**Study material:**
---
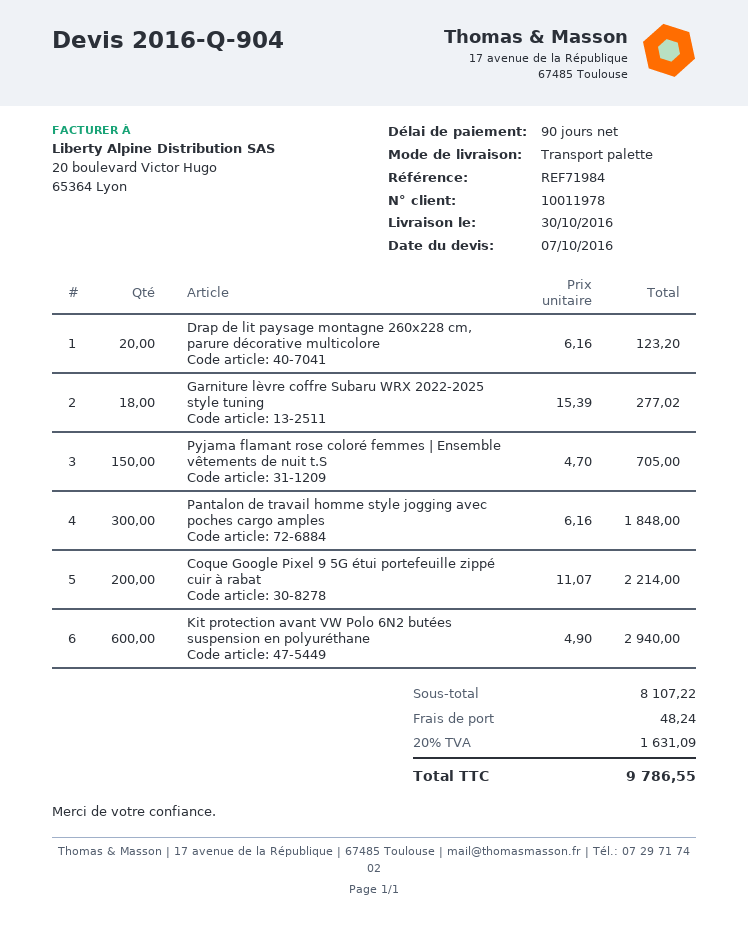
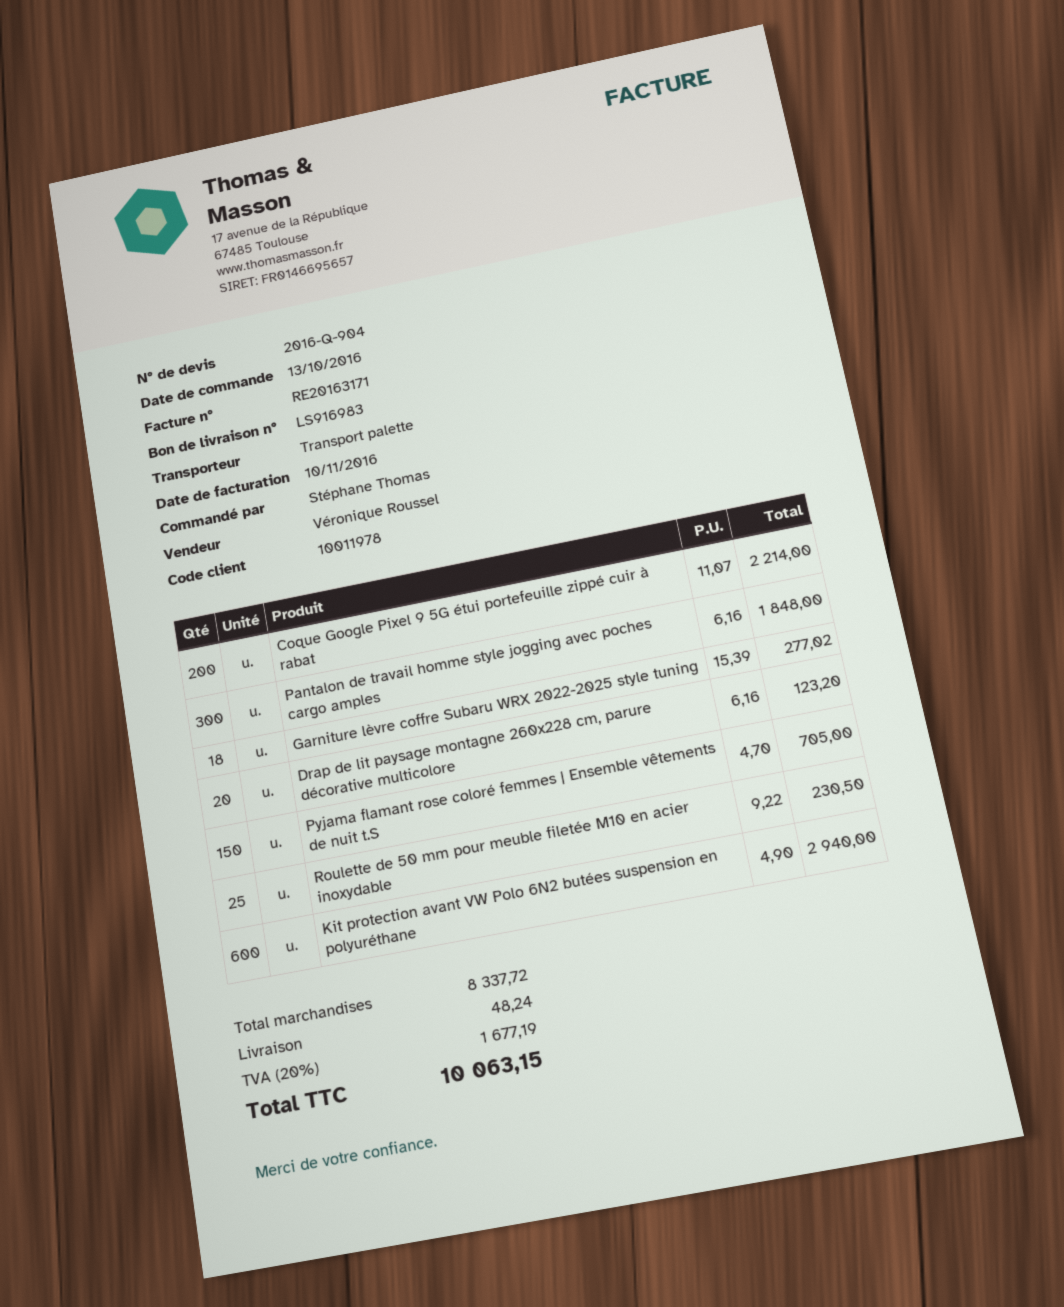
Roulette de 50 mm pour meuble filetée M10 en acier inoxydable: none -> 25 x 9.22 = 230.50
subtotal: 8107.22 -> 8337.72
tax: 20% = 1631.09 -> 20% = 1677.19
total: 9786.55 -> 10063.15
---
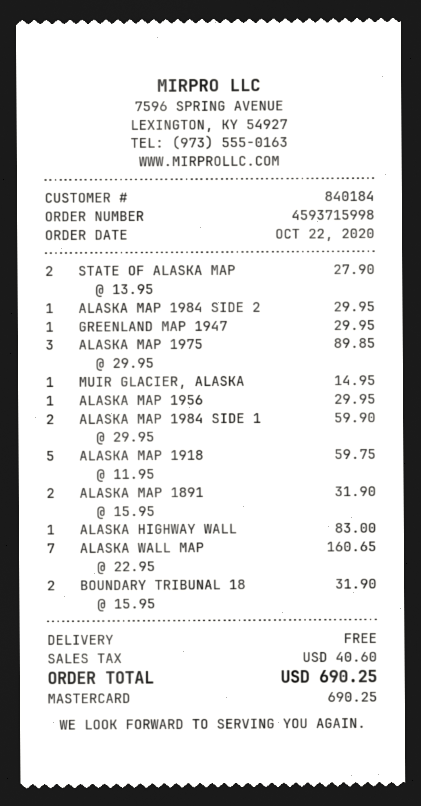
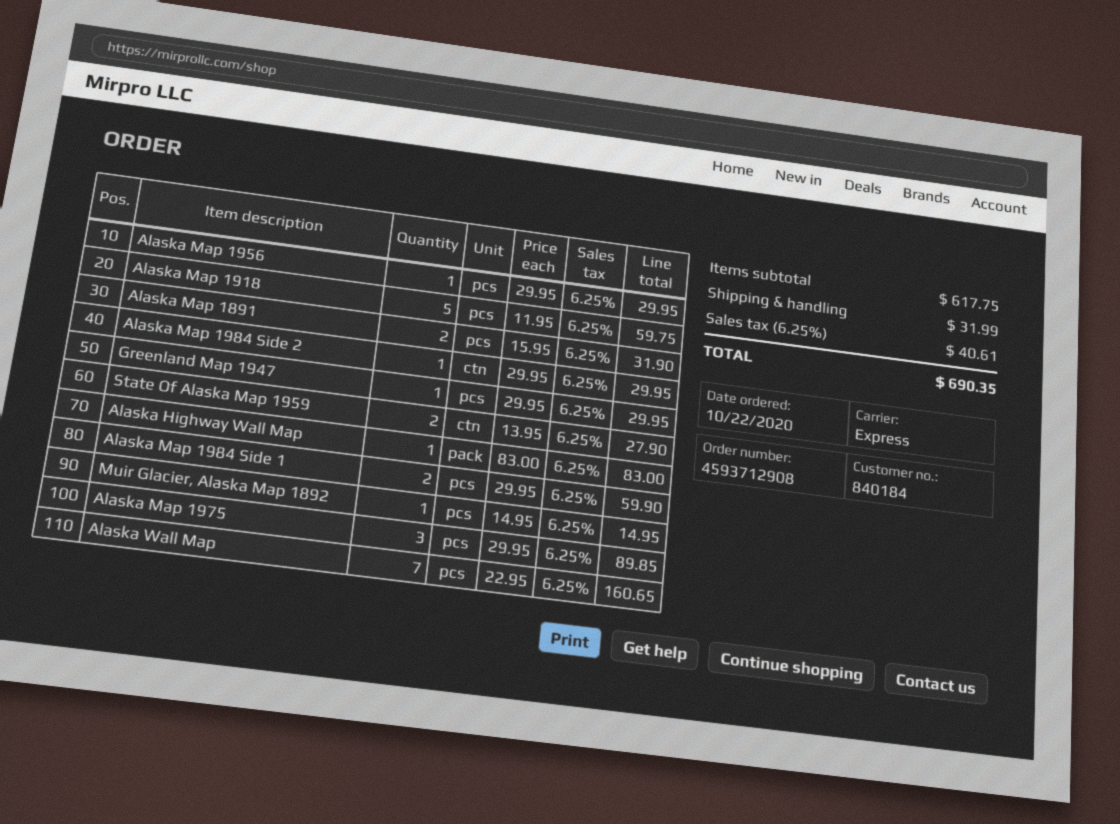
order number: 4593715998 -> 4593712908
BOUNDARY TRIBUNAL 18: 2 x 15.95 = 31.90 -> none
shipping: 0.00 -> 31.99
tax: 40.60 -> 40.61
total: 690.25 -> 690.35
---
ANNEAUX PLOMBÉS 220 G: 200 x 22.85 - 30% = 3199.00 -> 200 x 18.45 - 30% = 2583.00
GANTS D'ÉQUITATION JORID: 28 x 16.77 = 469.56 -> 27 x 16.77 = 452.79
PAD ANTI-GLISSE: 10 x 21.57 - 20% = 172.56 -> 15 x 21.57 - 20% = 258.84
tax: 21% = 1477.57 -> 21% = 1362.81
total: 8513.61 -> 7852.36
---
**The problem:**
Everything above from the line with "Roulette de 50" to the line with "total: 9786.55 -> 10063.15", both included, must be repeated exactly, and nothing outside that range.

**Written response:**
Roulette de 50 mm pour meuble filetée M10 en acier inoxydable: none -> 25 x 9.22 = 230.50
subtotal: 8107.22 -> 8337.72
tax: 20% = 1631.09 -> 20% = 1677.19
total: 9786.55 -> 10063.15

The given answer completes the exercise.